What you need to do: Write out all of the records exactly once more and skip the images.

Dataset items
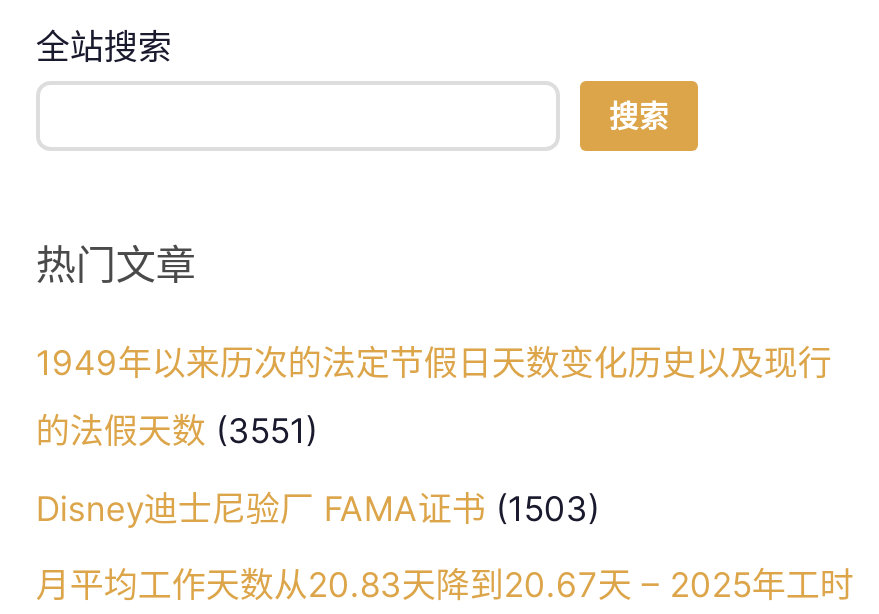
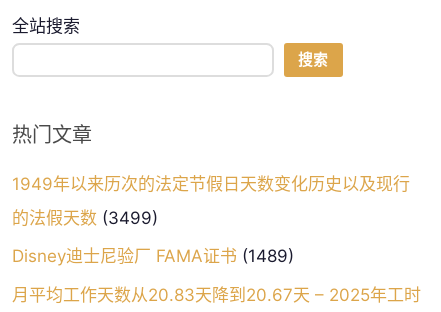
- 的法假天数(3551)
+ 的法假天数(3499)

- Disney迪士尼验厂 FAMA证书(1503)
+ Disney迪士尼验厂 FAMA证书(1489)
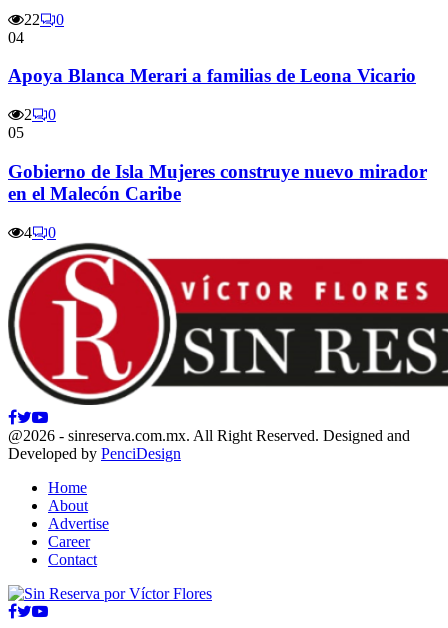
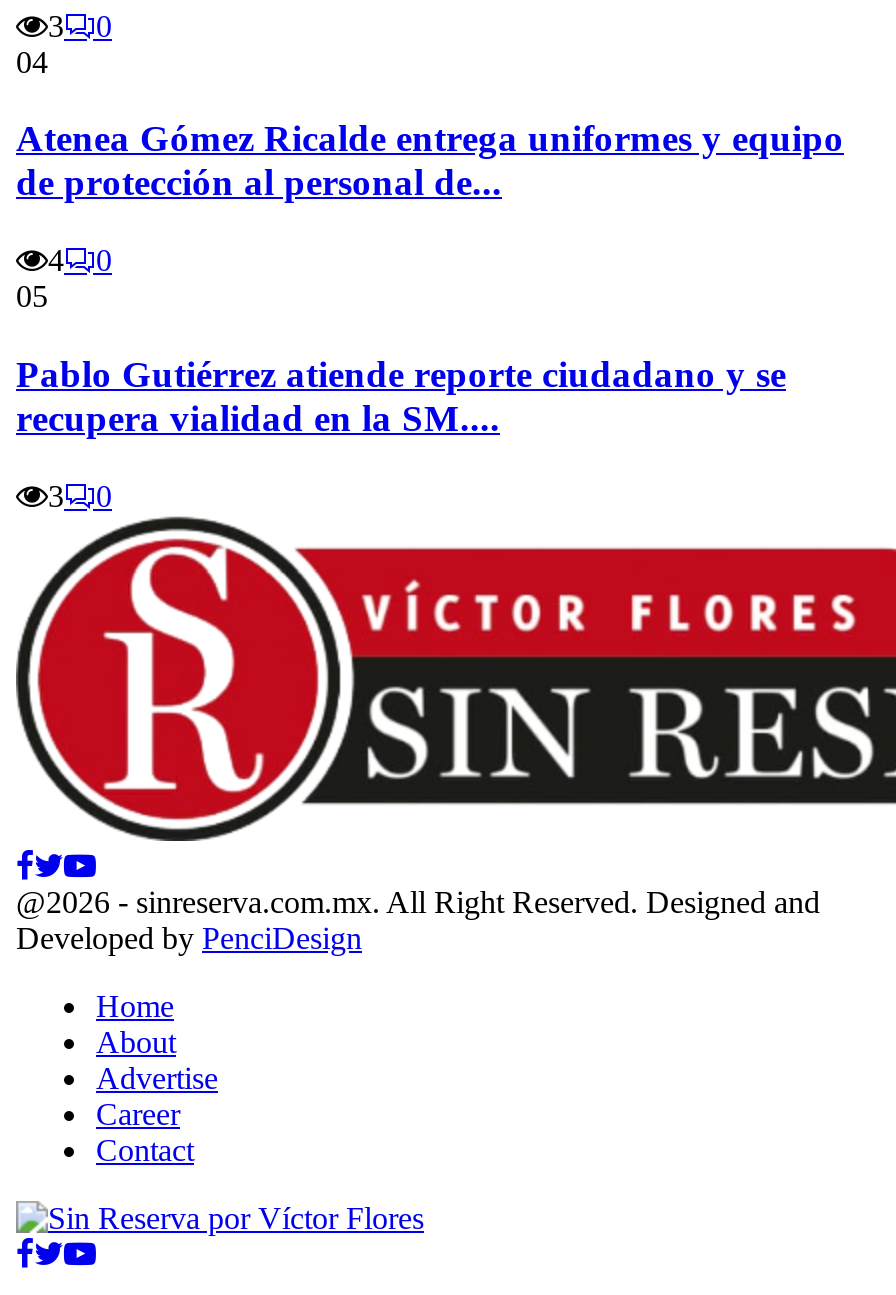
- 22
+ 3

- Apoya Blanca Merari a familias de Leona Vicario
+ Atenea Gómez Ricalde entrega uniformes y equipo
+ de protección al personal de...

- 2
+ 4

- Gobierno de Isla Mujeres construye nuevo mirador
- en el Malecón Caribe
+ Pablo Gutiérrez atiende reporte ciudadano y se
+ recupera vialidad en la SM....

- 4
+ 3
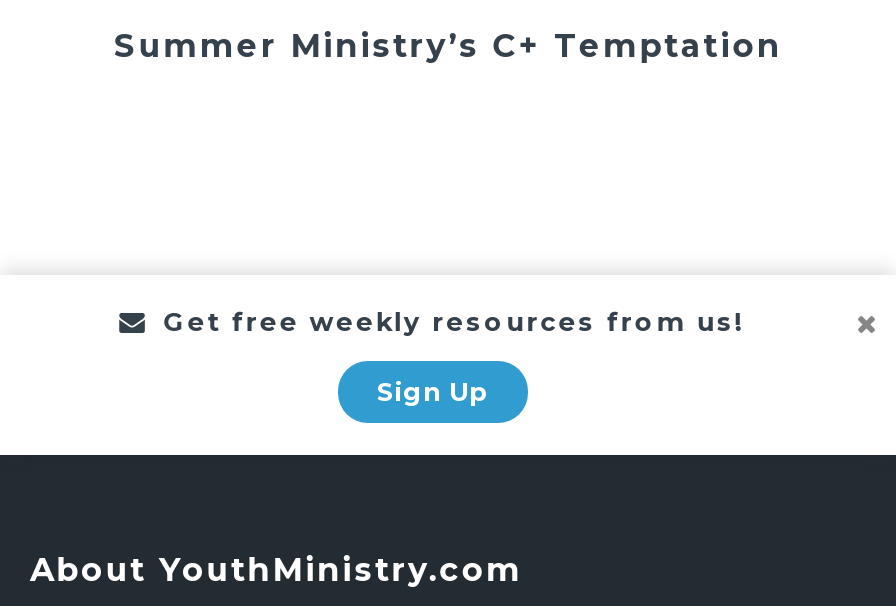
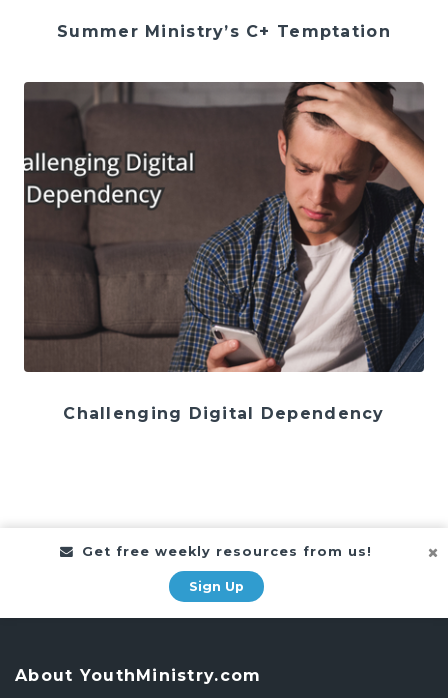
+ [image]
+ Challenging Digital Dependency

Output of the task:
- 的法假天数(3551)
+ 的法假天数(3499)

- Disney迪士尼验厂 FAMA证书(1503)
+ Disney迪士尼验厂 FAMA证书(1489)
- 22
+ 3

- Apoya Blanca Merari a familias de Leona Vicario
+ Atenea Gómez Ricalde entrega uniformes y equipo
+ de protección al personal de...

- 2
+ 4

- Gobierno de Isla Mujeres construye nuevo mirador
- en el Malecón Caribe
+ Pablo Gutiérrez atiende reporte ciudadano y se
+ recupera vialidad en la SM....

- 4
+ 3
+ [image]
+ Challenging Digital Dependency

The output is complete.